Colorado renovation bunkhouse shed
Photo: Tim Murphy
The town's preservation board said that the pair of dilapidated sheds, of which this is one, could not be torn down—or even moved. So they were turned into a boy's bunkhouse and a master suite. A local pro removed their tin roofs, braced their perimeters, and poured concrete foundations. New frames went up within the old shells, and the original tin was patched and reused.
One funky, slice-of-pie-shaped piece of town property would induce head-scratching in any architect. Two rusted-out, bullet-hole-riddled coal sheds that the local preservation board says must stay. Dozens of town ordinances regulating setbacks from the road, a nearby creek, and an alley, as well as the dimensions of every window and door.

Sound like the makings of a dream house-building project?

It was just that for one dogged couple, who devoted three years of their lives to transforming a long passed-over parcel into a historically sensitive homestead.

Elizabeth LeCoq Currier and her husband, Joe, knew that perfect building lots weren't easy to come by in Created Butte, Colorado. What was once considered the poor coal-harvesting cousin to the area's former silver mining towns of Aspen and Telluride had remained rich in Western history and architectural artifacts—and the preservation folks wanted to keep it that way. Which, for prospective homebuilders, means there's no removing what's left of those 19th-century tin—roofed, wood plank-sided coal sheds that dot potential lots.

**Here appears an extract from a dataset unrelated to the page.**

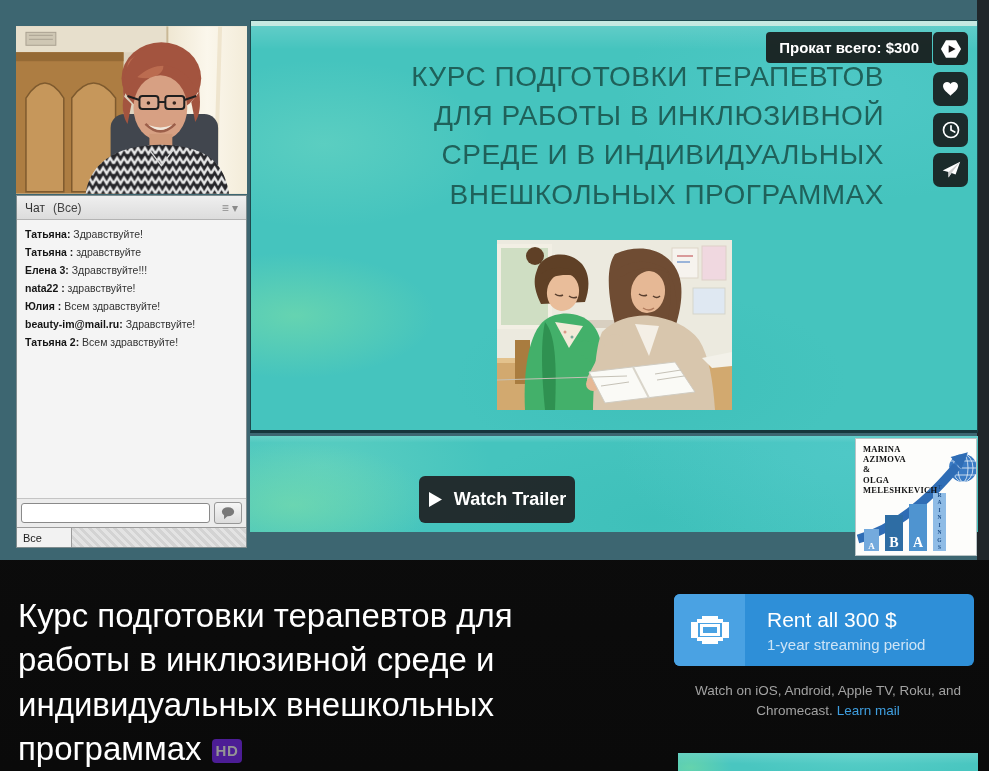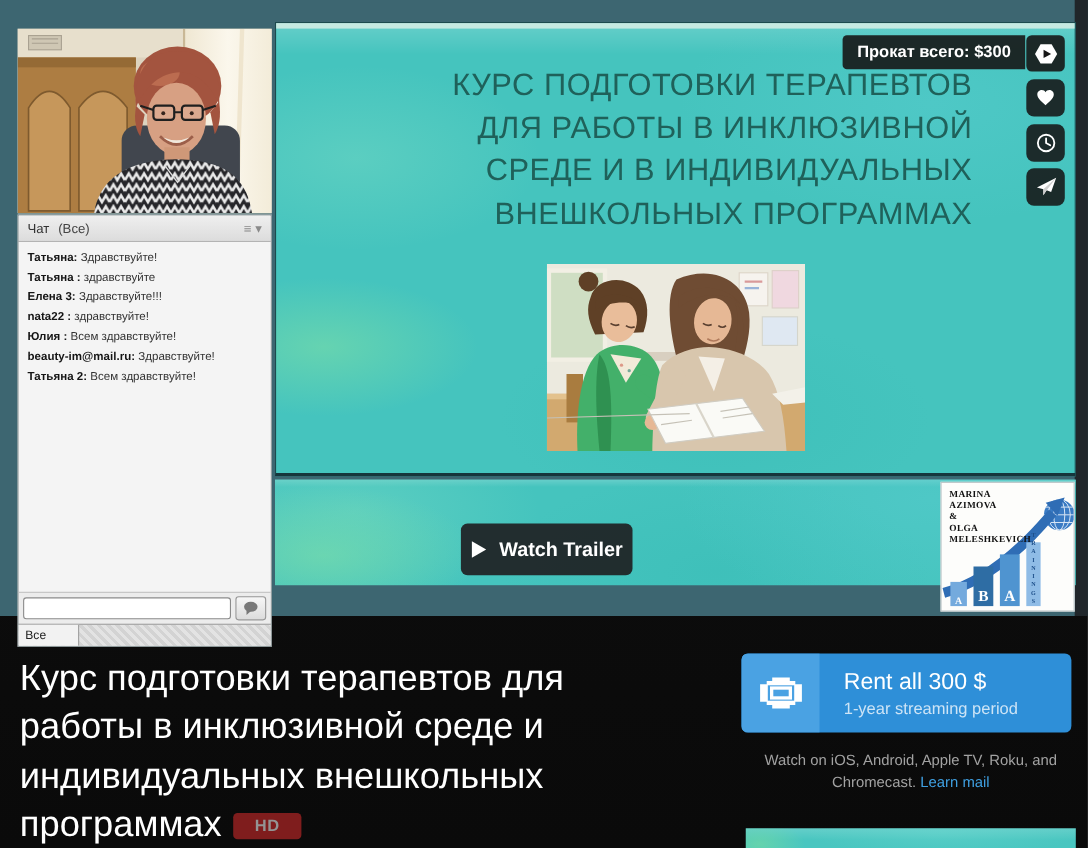"Чат" .chat { height: 393px -> 353px }
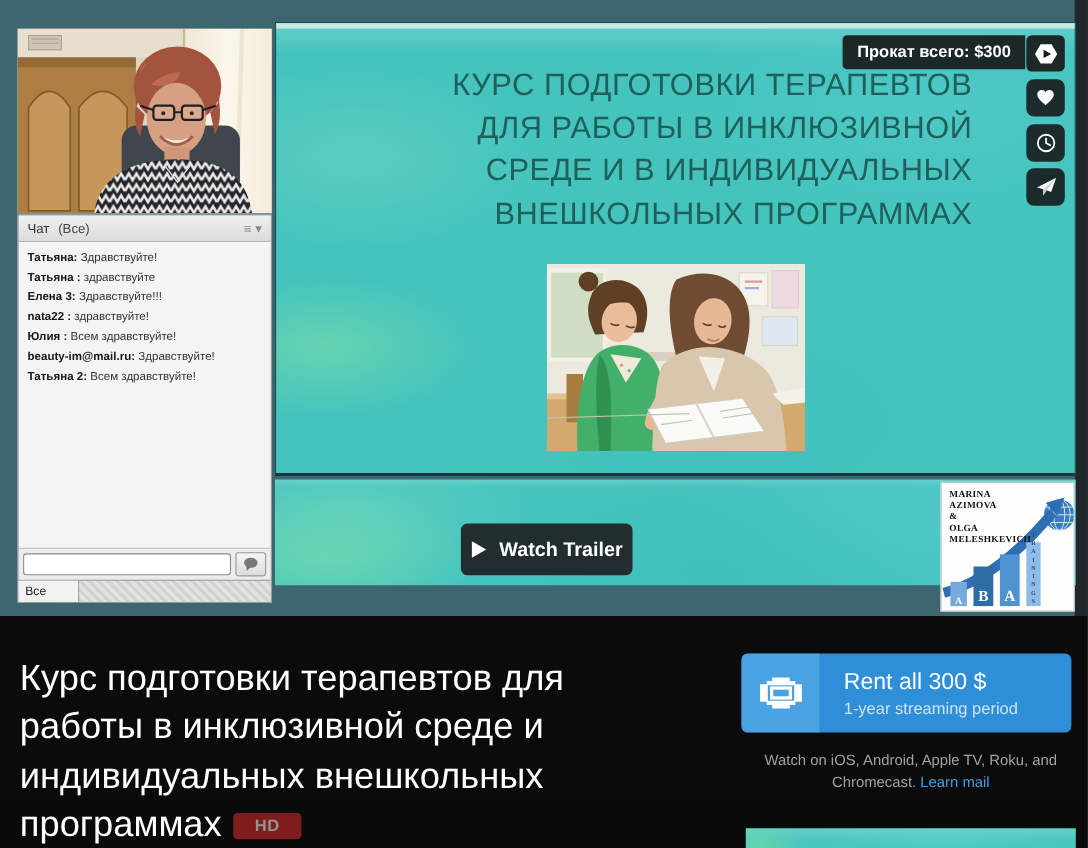"HD" .hd-badge { background: #7f1d1d -> #4c1d95; padding: 2px 20px -> 2px 4px }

But that wasnt a negative for the Curriers. The native Colorado interior designer and the former logger/ski instructor appreciated Crested Butte's mining past. "I know a lot of people would have looked at that property and just seen eyesores, " says Liz. "But I stood in the middle of the lot, closed my eyes, and imagined a house coming up around me." Once the Curriers bought the cottonwood tree-lined parcel, it would take two years of phoning in to Crested Butte's Thursday-night planning-board meetings from their home in San Francisco to get their plans approved, and another year to build.